━━━ Data to examine ━━━
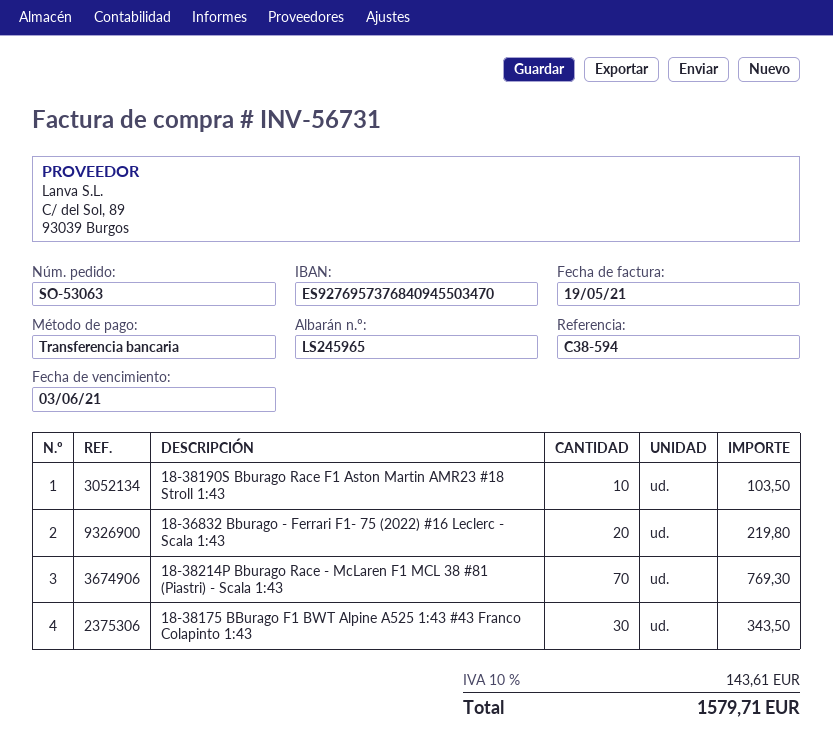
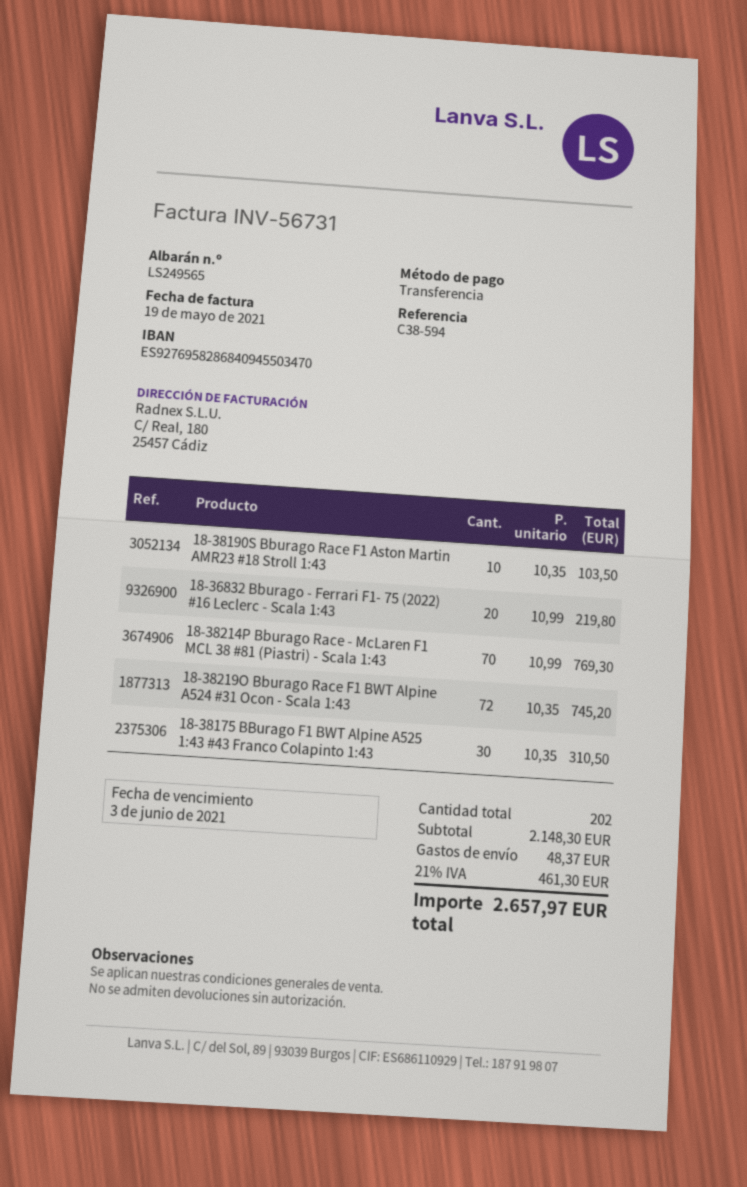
delivery note number: LS245965 -> LS249565
bank account: ES9276957376840945503470 -> ES9276958286840945503470
18-38175 BBurago F1 BWT Alpine A525 1:43 #43 Franco Colapinto 1:43: 30 for 343.50 -> 30 for 310.50
18-38219O Bburago Race F1 BWT Alpine A524 #31 Ocon - Scala 1:43: none -> 72 for 745.20
shipping: none -> 48.37
tax: 10% = 143.61 -> 21% = 461.30
total: 1579.71 -> 2657.97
━━━
## What you have to do
Please set down each entry word for word, without its images.

## Exercise solution
delivery note number: LS245965 -> LS249565
bank account: ES9276957376840945503470 -> ES9276958286840945503470
18-38175 BBurago F1 BWT Alpine A525 1:43 #43 Franco Colapinto 1:43: 30 for 343.50 -> 30 for 310.50
18-38219O Bburago Race F1 BWT Alpine A524 #31 Ocon - Scala 1:43: none -> 72 for 745.20
shipping: none -> 48.37
tax: 10% = 143.61 -> 21% = 461.30
total: 1579.71 -> 2657.97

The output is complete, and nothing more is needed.